> What this task involves:
The task for the listing below is to write out exactly the lines starting at the one containing "font-size: 11px ->" and ending at the one containing "font-size: 17px ->", both included. Pictures are to be omitted.

> Record extracts:
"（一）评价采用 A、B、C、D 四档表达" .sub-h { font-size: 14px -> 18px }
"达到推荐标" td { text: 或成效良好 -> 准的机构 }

--

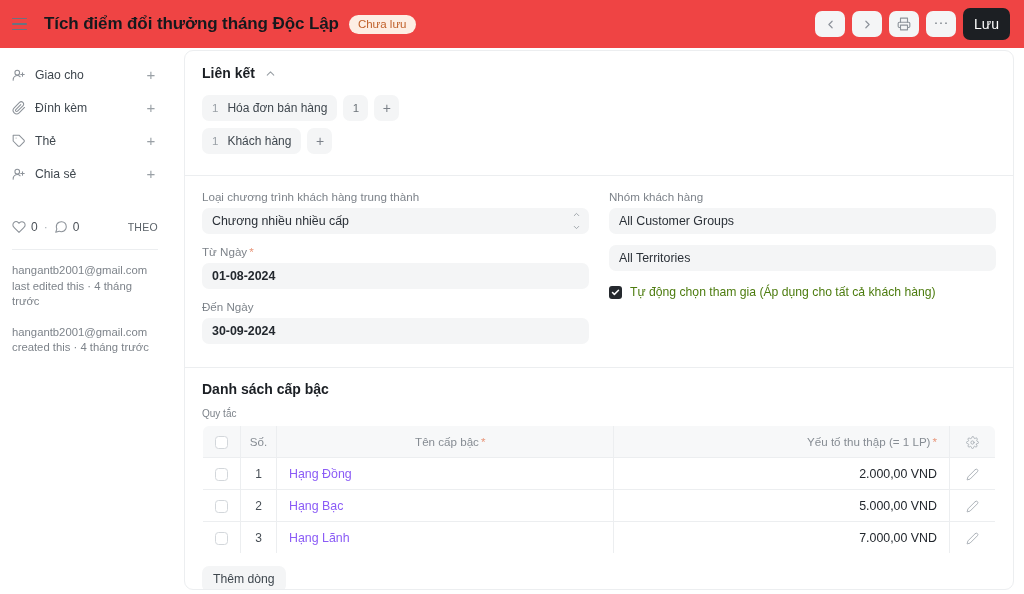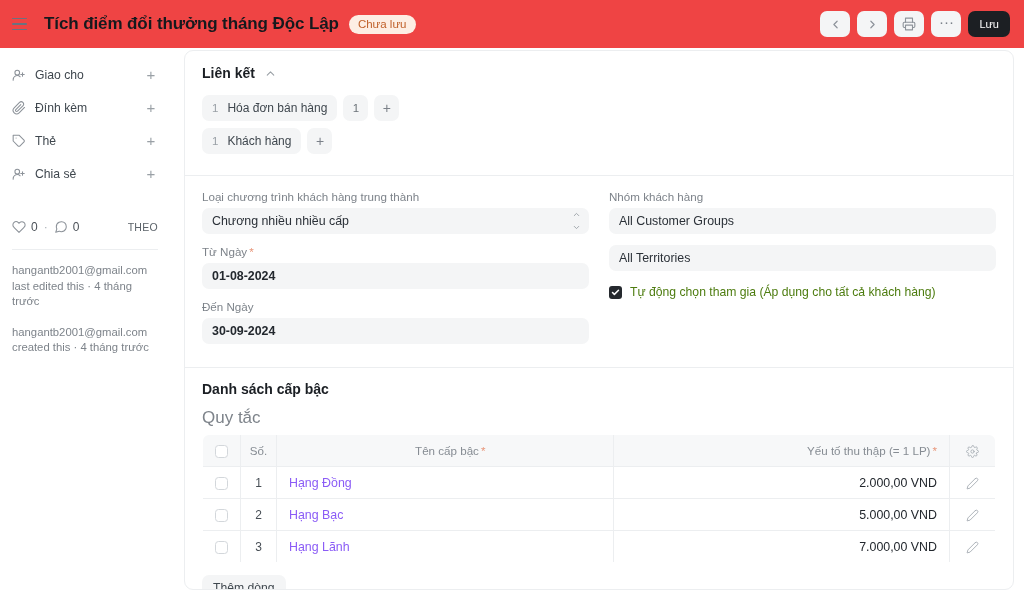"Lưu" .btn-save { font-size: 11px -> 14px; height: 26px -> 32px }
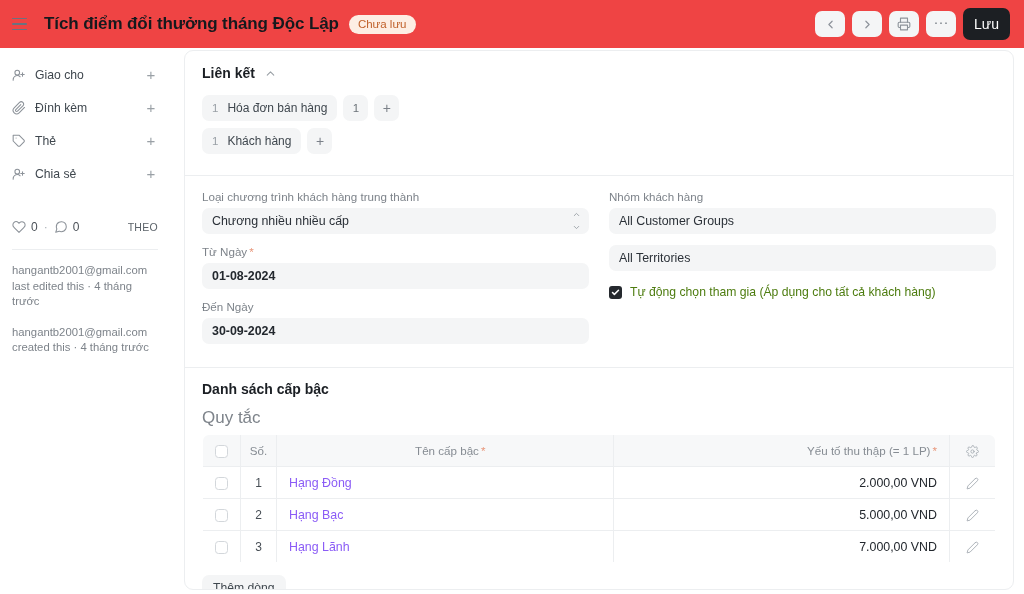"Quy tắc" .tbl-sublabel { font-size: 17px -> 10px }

---

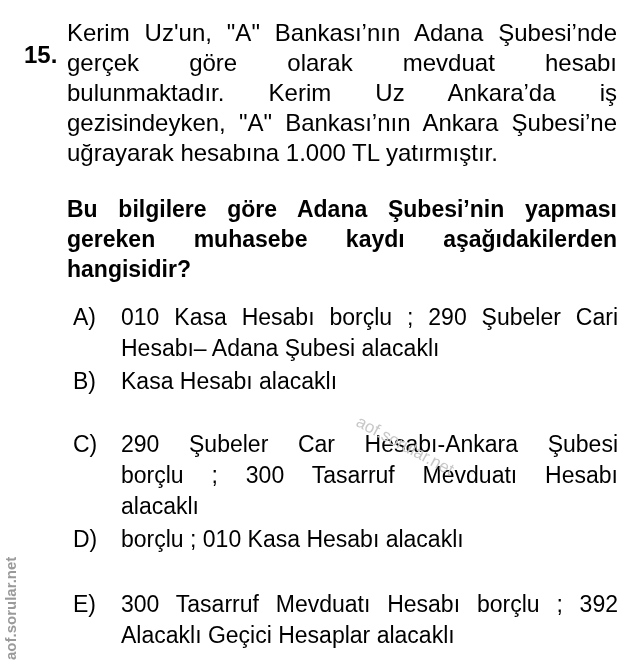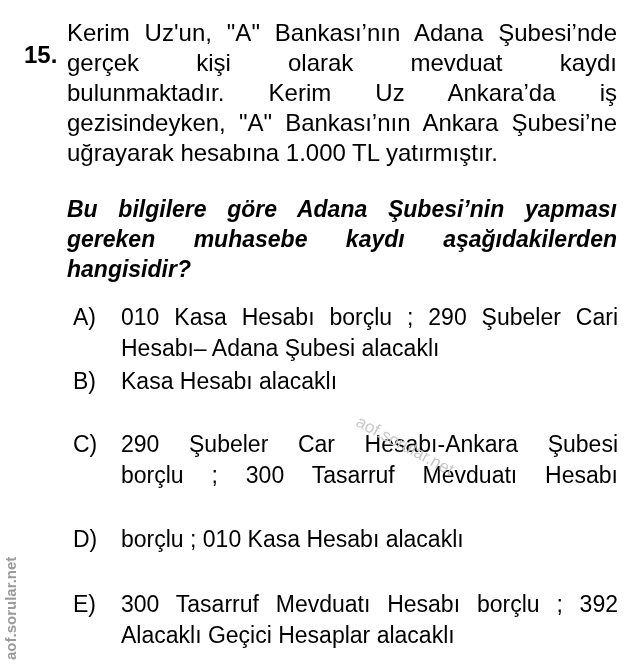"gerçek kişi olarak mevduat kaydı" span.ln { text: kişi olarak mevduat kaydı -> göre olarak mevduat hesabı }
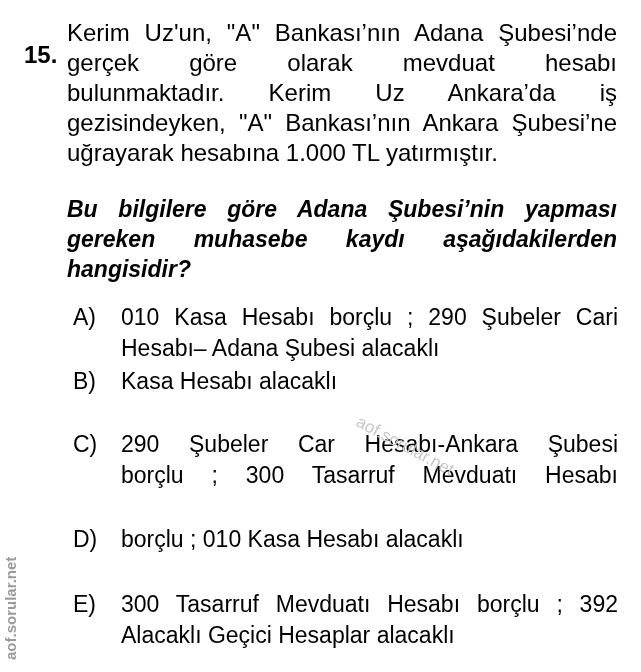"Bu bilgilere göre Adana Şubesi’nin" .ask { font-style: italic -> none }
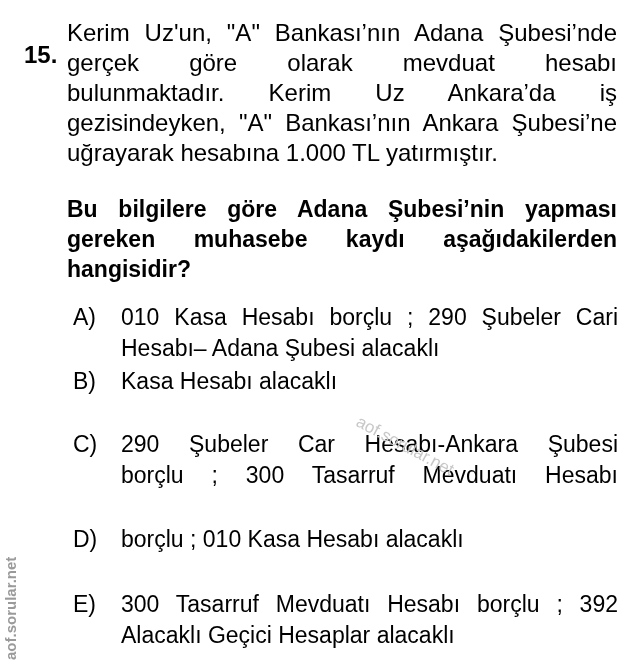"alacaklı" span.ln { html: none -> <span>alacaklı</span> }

> Reply:
"Lưu" .btn-save { font-size: 11px -> 14px; height: 26px -> 32px }
"Quy tắc" .tbl-sublabel { font-size: 17px -> 10px }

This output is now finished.